Revision comparison data:
= = = = =

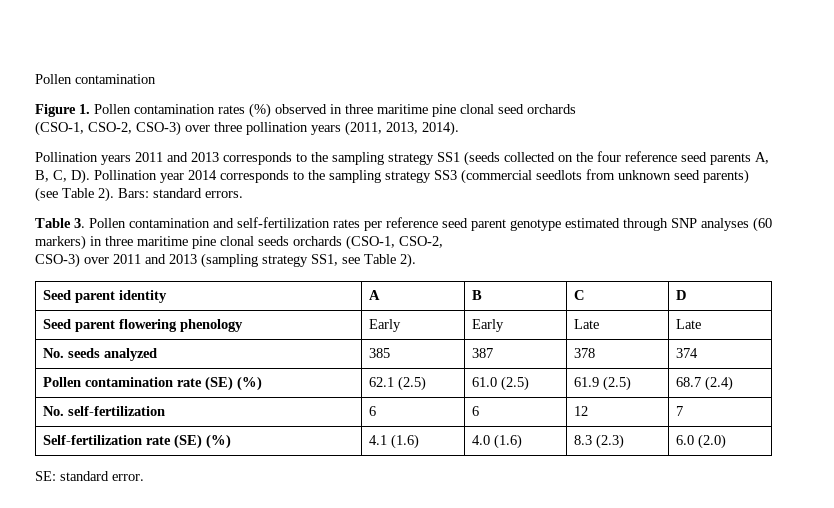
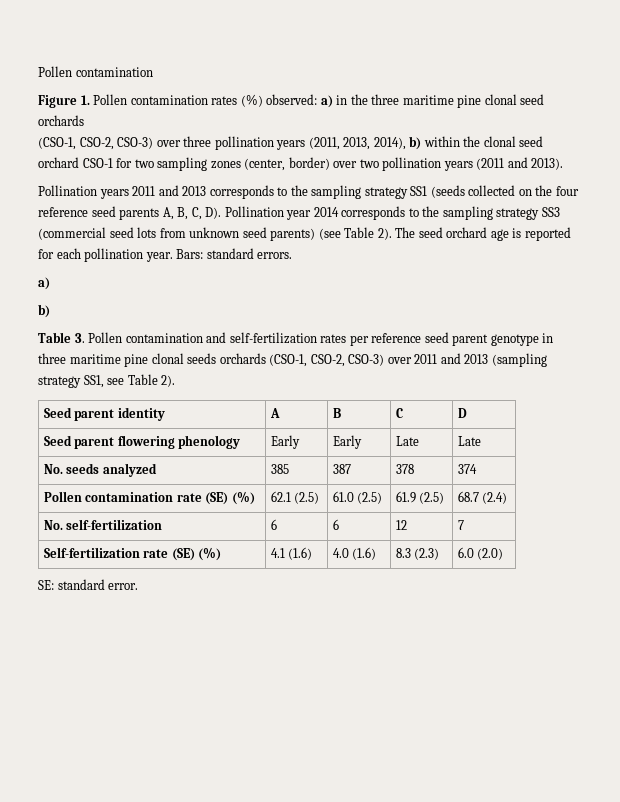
- Figure 1. Pollen contamination rates (%) observed in three maritime pine clonal seed orchards
+ Figure 1. Pollen contamination rates (%) observed: a) in the three maritime pine clonal seed orchards
- (CSO-1, CSO-2, CSO-3) over three pollination years (2011, 2013, 2014).
+ (CSO-1, CSO-2, CSO-3) over three pollination years (2011, 2013, 2014), b) within the clonal seed orchard CSO-1 for two sampling zones (center, border) over two pollination years (2011 and 2013).
- Pollination years 2011 and 2013 corresponds to the sampling strategy SS1 (seeds collected on the four reference seed parents A, B, C, D). Pollination year 2014 corresponds to the sampling strategy SS3 (commercial seedlots from unknown seed parents) (see Table 2).
+ Pollination years 2011 and 2013 corresponds to the sampling strategy SS1 (seeds collected on the four reference seed parents A, B, C, D). Pollination year 2014 corresponds to the sampling strategy SS3 (commercial seed lots from unknown seed parents) (see Table 2).
+ The seed orchard age is reported for each pollination year.
  Bars: standard errors.
+ a)
+ b)
- Table 3. Pollen contamination and self-fertilization rates per reference seed parent genotype estimated through SNP analyses (60 markers) in three maritime pine clonal seeds orchards (CSO-1, CSO-2,
- CSO-3) over 2011 and 2013 (sampling strategy SS1, see Table 2).
+ Table 3. Pollen contamination and self-fertilization rates per reference seed parent genotype in three maritime pine clonal seeds orchards (CSO-1, CSO-2, CSO-3) over 2011 and 2013 (sampling strategy SS1, see Table 2).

= = = = =

_Work to complete:_ Print every entry above verbatim but drop the images.

_Solution:_
- Figure 1. Pollen contamination rates (%) observed in three maritime pine clonal seed orchards
+ Figure 1. Pollen contamination rates (%) observed: a) in the three maritime pine clonal seed orchards
- (CSO-1, CSO-2, CSO-3) over three pollination years (2011, 2013, 2014).
+ (CSO-1, CSO-2, CSO-3) over three pollination years (2011, 2013, 2014), b) within the clonal seed orchard CSO-1 for two sampling zones (center, border) over two pollination years (2011 and 2013).
- Pollination years 2011 and 2013 corresponds to the sampling strategy SS1 (seeds collected on the four reference seed parents A, B, C, D). Pollination year 2014 corresponds to the sampling strategy SS3 (commercial seedlots from unknown seed parents) (see Table 2).
+ Pollination years 2011 and 2013 corresponds to the sampling strategy SS1 (seeds collected on the four reference seed parents A, B, C, D). Pollination year 2014 corresponds to the sampling strategy SS3 (commercial seed lots from unknown seed parents) (see Table 2).
+ The seed orchard age is reported for each pollination year.
  Bars: standard errors.
+ a)
+ b)
- Table 3. Pollen contamination and self-fertilization rates per reference seed parent genotype estimated through SNP analyses (60 markers) in three maritime pine clonal seeds orchards (CSO-1, CSO-2,
- CSO-3) over 2011 and 2013 (sampling strategy SS1, see Table 2).
+ Table 3. Pollen contamination and self-fertilization rates per reference seed parent genotype in three maritime pine clonal seeds orchards (CSO-1, CSO-2, CSO-3) over 2011 and 2013 (sampling strategy SS1, see Table 2).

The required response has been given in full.